● **WORK TO COMPLETE**
Return only the lines of the listing below that run from the line with "Total | Goal: 171.60 -> 162.60" through the line with "Gironès | Position. Boys (est.): 4 -> 5", both ends included, exactly as written.

● **RECORDS FOR THIS TASK**

▽

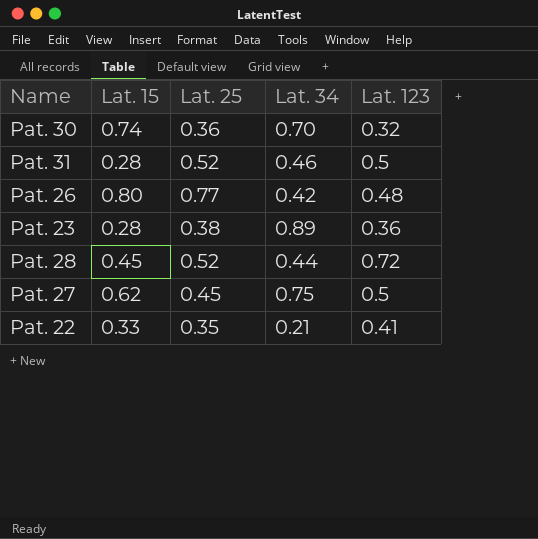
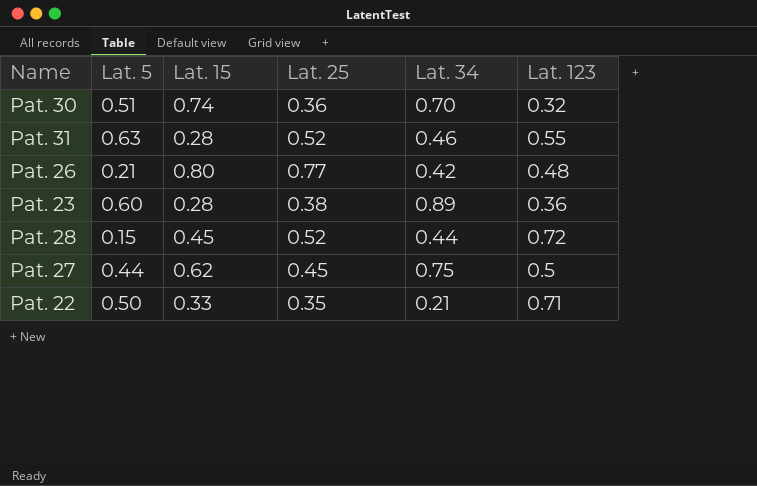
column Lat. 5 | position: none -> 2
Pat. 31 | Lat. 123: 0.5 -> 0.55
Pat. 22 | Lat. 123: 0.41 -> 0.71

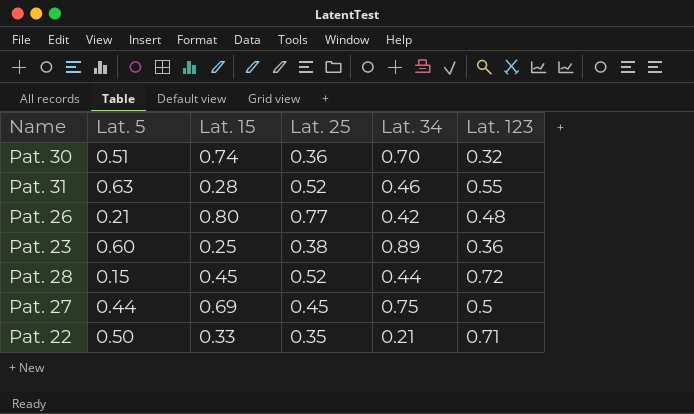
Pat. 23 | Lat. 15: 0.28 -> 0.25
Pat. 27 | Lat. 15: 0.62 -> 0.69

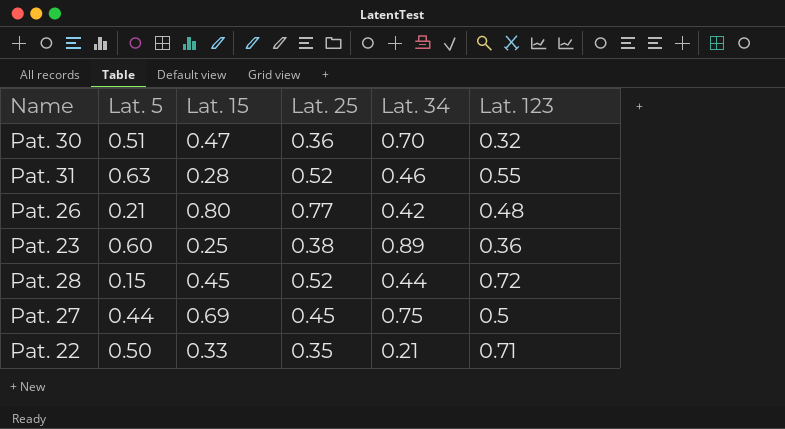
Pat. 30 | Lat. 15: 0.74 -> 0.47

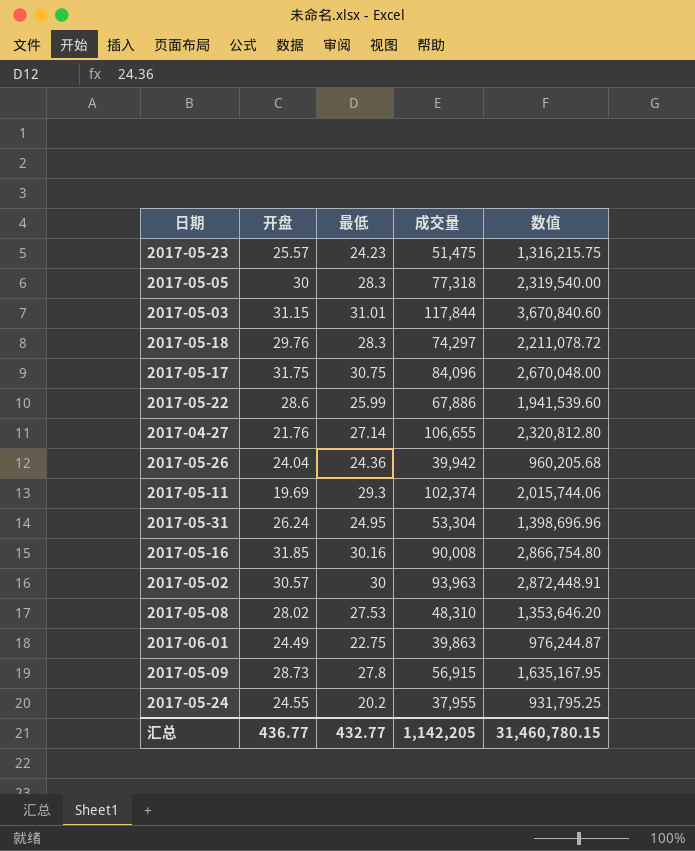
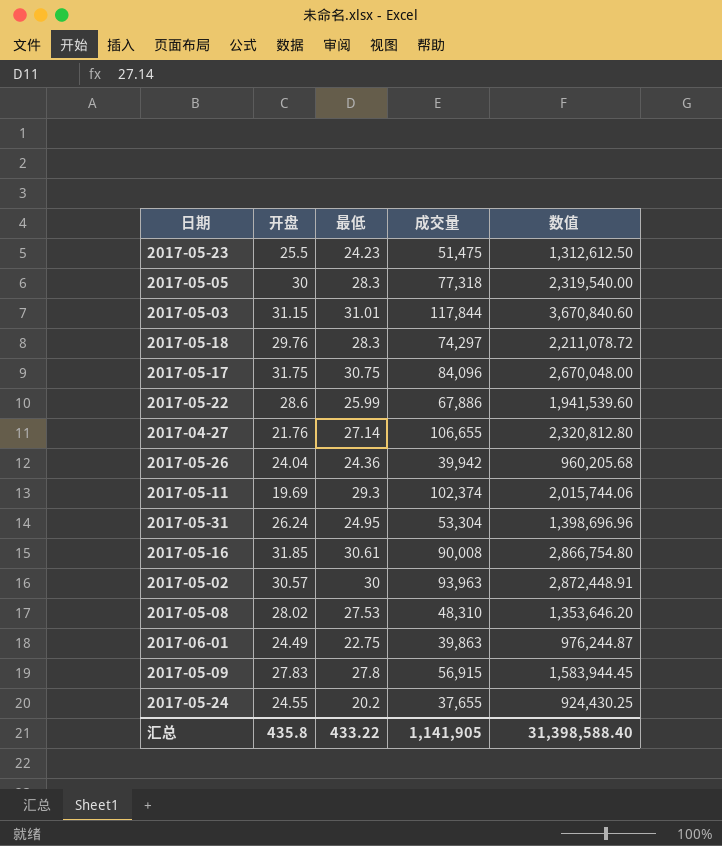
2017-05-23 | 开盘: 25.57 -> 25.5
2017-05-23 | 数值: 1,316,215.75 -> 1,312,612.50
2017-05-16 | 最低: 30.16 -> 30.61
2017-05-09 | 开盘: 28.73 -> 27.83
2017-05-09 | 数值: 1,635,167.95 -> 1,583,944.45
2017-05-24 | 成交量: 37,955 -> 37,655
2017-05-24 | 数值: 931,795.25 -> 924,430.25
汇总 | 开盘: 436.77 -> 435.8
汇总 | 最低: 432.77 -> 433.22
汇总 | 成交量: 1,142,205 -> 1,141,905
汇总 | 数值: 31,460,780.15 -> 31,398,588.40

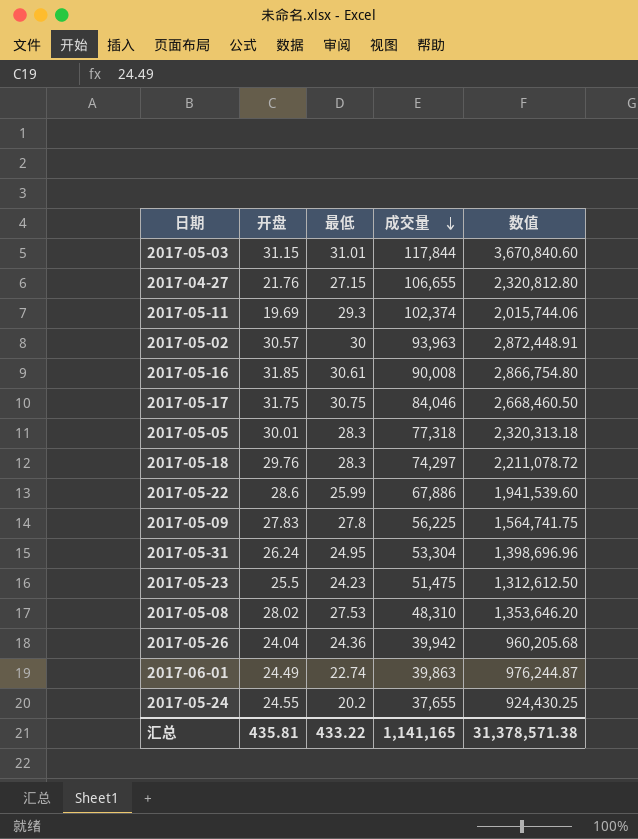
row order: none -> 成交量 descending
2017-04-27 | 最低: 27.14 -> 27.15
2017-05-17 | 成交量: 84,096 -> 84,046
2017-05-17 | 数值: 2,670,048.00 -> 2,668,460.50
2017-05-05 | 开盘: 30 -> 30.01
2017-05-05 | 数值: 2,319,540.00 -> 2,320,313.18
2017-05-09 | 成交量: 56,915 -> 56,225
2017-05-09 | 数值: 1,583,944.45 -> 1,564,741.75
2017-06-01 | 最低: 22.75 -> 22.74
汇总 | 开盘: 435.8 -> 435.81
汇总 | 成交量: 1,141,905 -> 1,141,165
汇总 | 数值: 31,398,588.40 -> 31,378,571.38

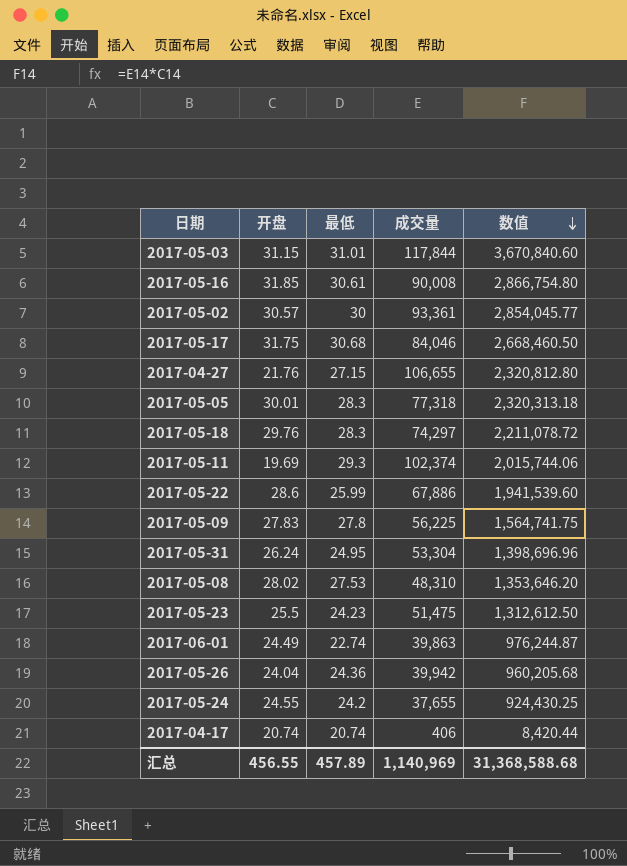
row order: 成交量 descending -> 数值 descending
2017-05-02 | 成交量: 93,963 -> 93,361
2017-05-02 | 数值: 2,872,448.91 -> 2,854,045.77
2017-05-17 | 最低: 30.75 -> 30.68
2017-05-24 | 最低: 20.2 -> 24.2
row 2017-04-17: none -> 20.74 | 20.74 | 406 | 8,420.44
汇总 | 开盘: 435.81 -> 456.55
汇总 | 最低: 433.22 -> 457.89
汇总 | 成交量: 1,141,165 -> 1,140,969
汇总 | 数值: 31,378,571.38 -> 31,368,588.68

△
▽

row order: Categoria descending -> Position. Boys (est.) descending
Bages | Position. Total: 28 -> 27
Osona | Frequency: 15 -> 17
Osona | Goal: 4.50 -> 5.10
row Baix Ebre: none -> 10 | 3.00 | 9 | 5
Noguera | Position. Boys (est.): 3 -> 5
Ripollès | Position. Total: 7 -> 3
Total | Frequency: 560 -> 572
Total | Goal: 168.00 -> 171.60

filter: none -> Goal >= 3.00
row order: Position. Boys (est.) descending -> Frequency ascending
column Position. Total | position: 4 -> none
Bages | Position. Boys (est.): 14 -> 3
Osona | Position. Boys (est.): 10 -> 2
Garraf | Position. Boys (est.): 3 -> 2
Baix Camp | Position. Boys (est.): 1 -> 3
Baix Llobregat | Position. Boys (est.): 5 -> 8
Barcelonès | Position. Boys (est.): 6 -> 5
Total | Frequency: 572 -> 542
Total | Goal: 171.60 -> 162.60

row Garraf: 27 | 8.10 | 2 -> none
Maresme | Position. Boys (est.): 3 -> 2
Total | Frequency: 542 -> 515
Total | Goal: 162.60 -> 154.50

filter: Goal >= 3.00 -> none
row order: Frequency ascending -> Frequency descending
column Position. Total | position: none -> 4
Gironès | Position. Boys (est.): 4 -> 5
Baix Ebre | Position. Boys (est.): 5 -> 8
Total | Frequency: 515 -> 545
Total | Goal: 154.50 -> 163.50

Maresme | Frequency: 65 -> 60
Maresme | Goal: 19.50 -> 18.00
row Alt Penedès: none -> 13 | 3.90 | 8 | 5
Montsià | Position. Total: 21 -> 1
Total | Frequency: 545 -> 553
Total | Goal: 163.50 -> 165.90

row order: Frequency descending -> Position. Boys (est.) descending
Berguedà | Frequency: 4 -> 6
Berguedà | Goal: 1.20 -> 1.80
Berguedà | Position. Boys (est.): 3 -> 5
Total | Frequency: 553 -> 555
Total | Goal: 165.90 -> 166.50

△

● **PROBLEM SOLUTION**
Total | Goal: 171.60 -> 162.60

row Garraf: 27 | 8.10 | 2 -> none
Maresme | Position. Boys (est.): 3 -> 2
Total | Frequency: 542 -> 515
Total | Goal: 162.60 -> 154.50

filter: Goal >= 3.00 -> none
row order: Frequency ascending -> Frequency descending
column Position. Total | position: none -> 4
Gironès | Position. Boys (est.): 4 -> 5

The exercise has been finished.